[Aim of the exercise]
Find the line with "8 | 7 | 0 (0) | 7" in the records below. Copy it and every line after it, up to and including the line with "0 (0) | 109".

[Records provided]

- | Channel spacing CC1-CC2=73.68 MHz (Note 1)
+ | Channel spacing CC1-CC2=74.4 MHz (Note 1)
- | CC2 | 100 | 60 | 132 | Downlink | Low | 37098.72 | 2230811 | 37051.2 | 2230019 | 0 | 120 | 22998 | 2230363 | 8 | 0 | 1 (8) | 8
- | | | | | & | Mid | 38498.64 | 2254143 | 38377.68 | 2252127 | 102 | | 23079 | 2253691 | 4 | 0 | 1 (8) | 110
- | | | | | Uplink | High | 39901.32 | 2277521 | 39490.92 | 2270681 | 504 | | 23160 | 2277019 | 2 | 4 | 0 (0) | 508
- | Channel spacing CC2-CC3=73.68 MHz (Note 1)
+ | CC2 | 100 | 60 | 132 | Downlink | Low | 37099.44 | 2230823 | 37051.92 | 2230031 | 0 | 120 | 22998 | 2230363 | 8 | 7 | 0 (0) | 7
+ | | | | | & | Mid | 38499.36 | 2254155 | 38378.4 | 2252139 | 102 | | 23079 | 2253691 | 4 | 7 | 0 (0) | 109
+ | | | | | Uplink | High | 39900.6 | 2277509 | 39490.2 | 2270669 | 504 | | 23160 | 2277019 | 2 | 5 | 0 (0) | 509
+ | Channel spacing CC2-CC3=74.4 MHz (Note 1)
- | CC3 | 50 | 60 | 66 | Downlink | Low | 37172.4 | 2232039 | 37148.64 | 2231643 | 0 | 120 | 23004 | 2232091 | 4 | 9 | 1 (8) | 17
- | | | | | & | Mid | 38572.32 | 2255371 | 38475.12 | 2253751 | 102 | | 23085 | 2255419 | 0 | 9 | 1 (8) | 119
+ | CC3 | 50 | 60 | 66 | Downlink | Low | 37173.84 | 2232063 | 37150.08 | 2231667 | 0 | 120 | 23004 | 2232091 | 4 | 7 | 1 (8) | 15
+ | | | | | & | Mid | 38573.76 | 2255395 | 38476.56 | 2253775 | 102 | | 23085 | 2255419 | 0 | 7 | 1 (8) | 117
---
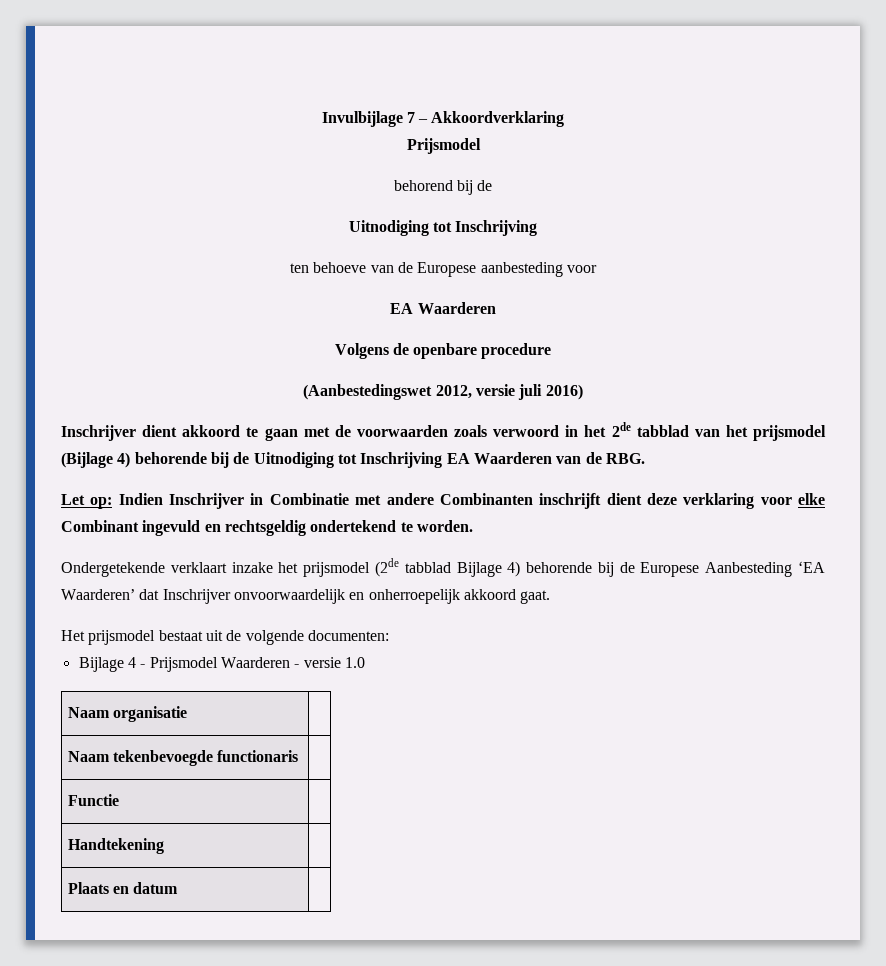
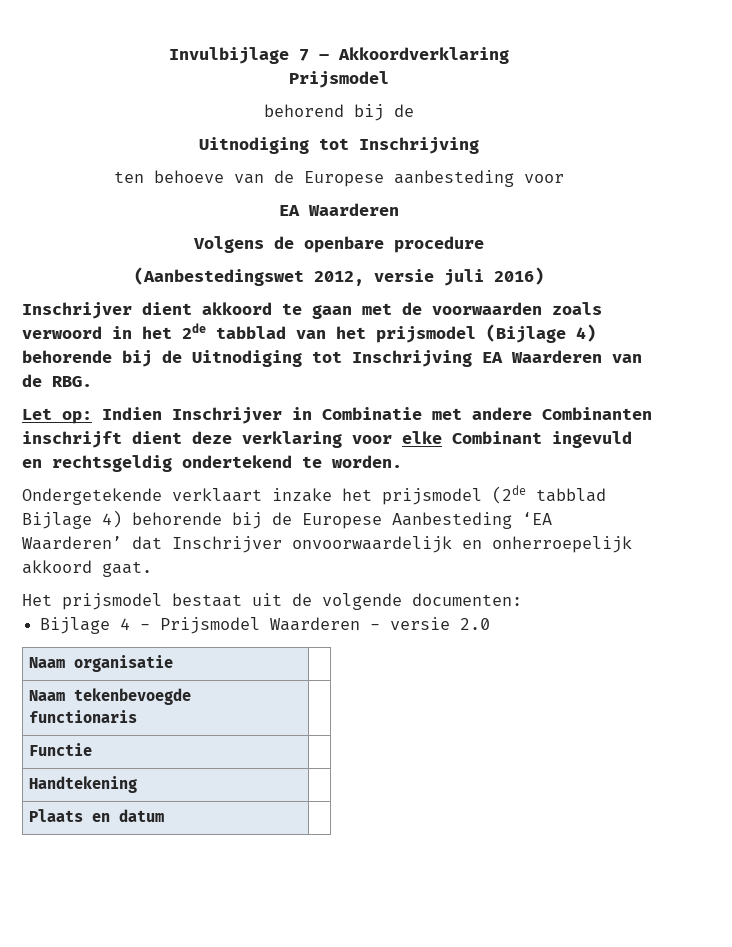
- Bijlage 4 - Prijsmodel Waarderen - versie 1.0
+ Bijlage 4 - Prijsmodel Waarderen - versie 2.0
--
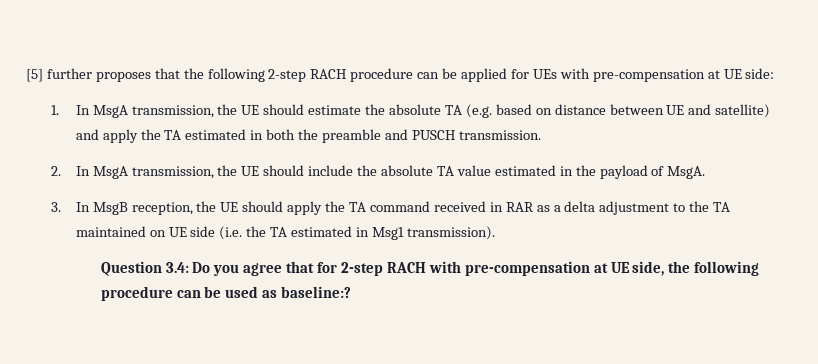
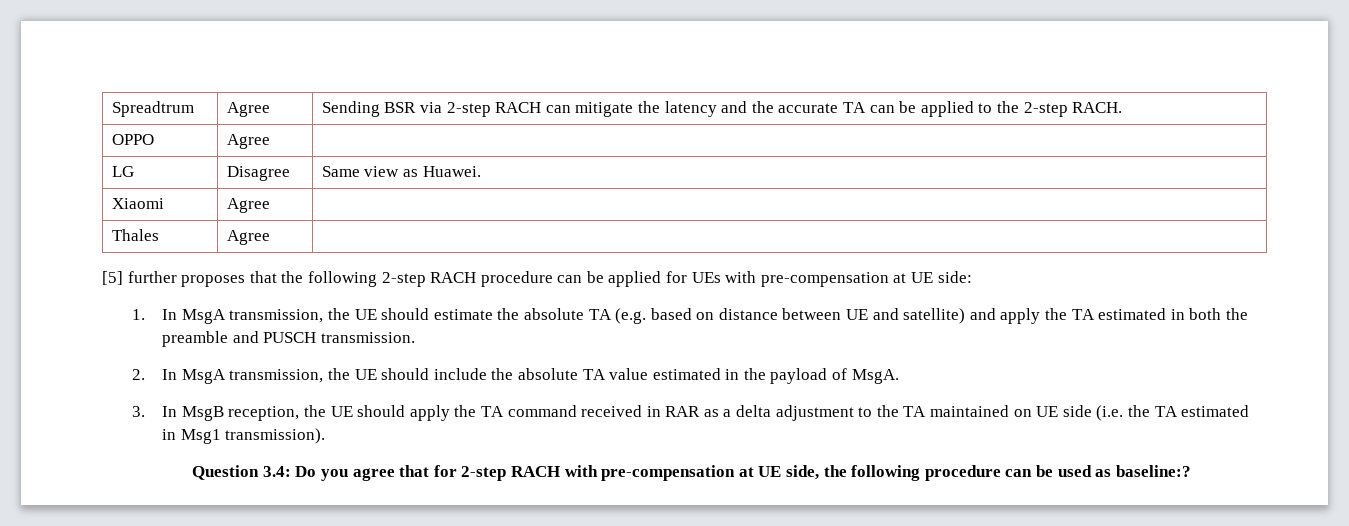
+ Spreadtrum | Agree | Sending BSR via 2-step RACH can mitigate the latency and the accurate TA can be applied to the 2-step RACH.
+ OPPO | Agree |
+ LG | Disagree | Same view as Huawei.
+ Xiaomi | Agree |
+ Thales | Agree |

[Answer section]
+ | CC2 | 100 | 60 | 132 | Downlink | Low | 37099.44 | 2230823 | 37051.92 | 2230031 | 0 | 120 | 22998 | 2230363 | 8 | 7 | 0 (0) | 7
+ | | | | | & | Mid | 38499.36 | 2254155 | 38378.4 | 2252139 | 102 | | 23079 | 2253691 | 4 | 7 | 0 (0) | 109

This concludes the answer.